• About this task: The entries that follow include a run beginning at the line with "- Tuesday, 21 July 2026" and ending at the line with "trại cacao Bohol"; restate that run word for word and leave the rest out.

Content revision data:
★ ★ ★ ★

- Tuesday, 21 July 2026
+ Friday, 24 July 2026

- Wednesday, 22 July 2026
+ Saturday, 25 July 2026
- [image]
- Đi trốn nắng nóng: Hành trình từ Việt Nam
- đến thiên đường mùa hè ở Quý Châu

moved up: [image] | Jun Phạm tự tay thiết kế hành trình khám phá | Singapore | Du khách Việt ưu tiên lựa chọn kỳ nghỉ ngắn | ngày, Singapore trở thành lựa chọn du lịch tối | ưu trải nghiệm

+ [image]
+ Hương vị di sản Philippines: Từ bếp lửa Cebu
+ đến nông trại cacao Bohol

★ ★ ★ ★

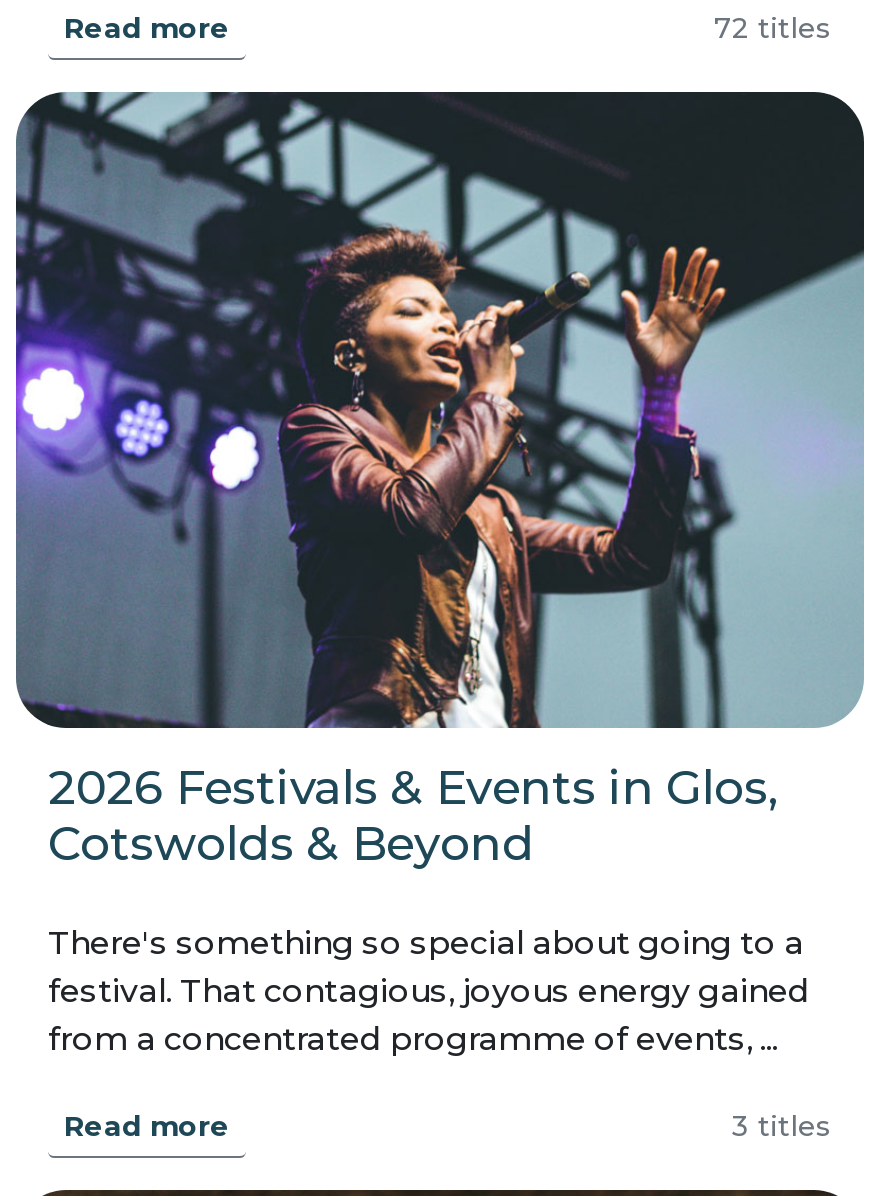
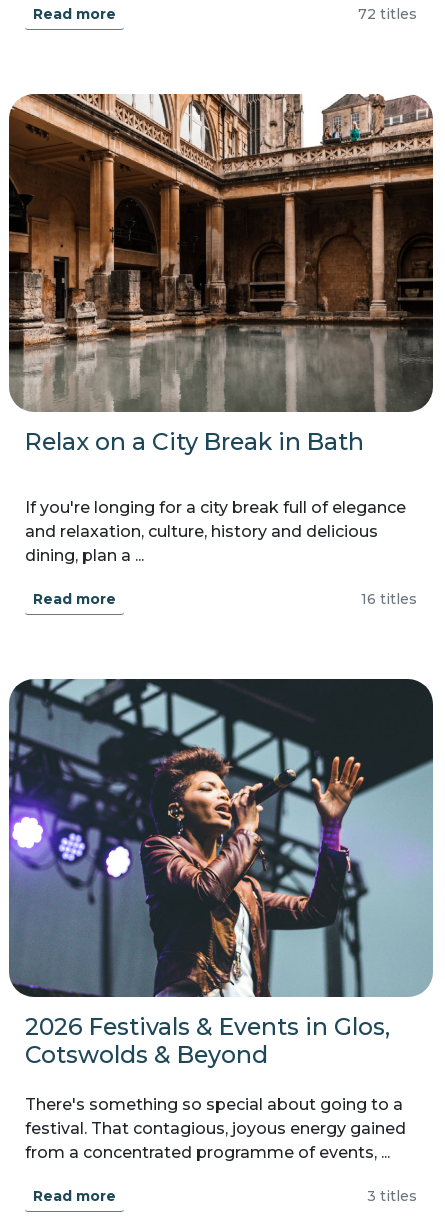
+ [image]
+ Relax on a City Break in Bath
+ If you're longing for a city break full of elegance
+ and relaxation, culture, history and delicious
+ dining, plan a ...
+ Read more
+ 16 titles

★ ★ ★ ★

• Worked solution:
- Tuesday, 21 July 2026
+ Friday, 24 July 2026

- Wednesday, 22 July 2026
+ Saturday, 25 July 2026
- [image]
- Đi trốn nắng nóng: Hành trình từ Việt Nam
- đến thiên đường mùa hè ở Quý Châu

moved up: [image] | Jun Phạm tự tay thiết kế hành trình khám phá | Singapore | Du khách Việt ưu tiên lựa chọn kỳ nghỉ ngắn | ngày, Singapore trở thành lựa chọn du lịch tối | ưu trải nghiệm

+ [image]
+ Hương vị di sản Philippines: Từ bếp lửa Cebu
+ đến nông trại cacao Bohol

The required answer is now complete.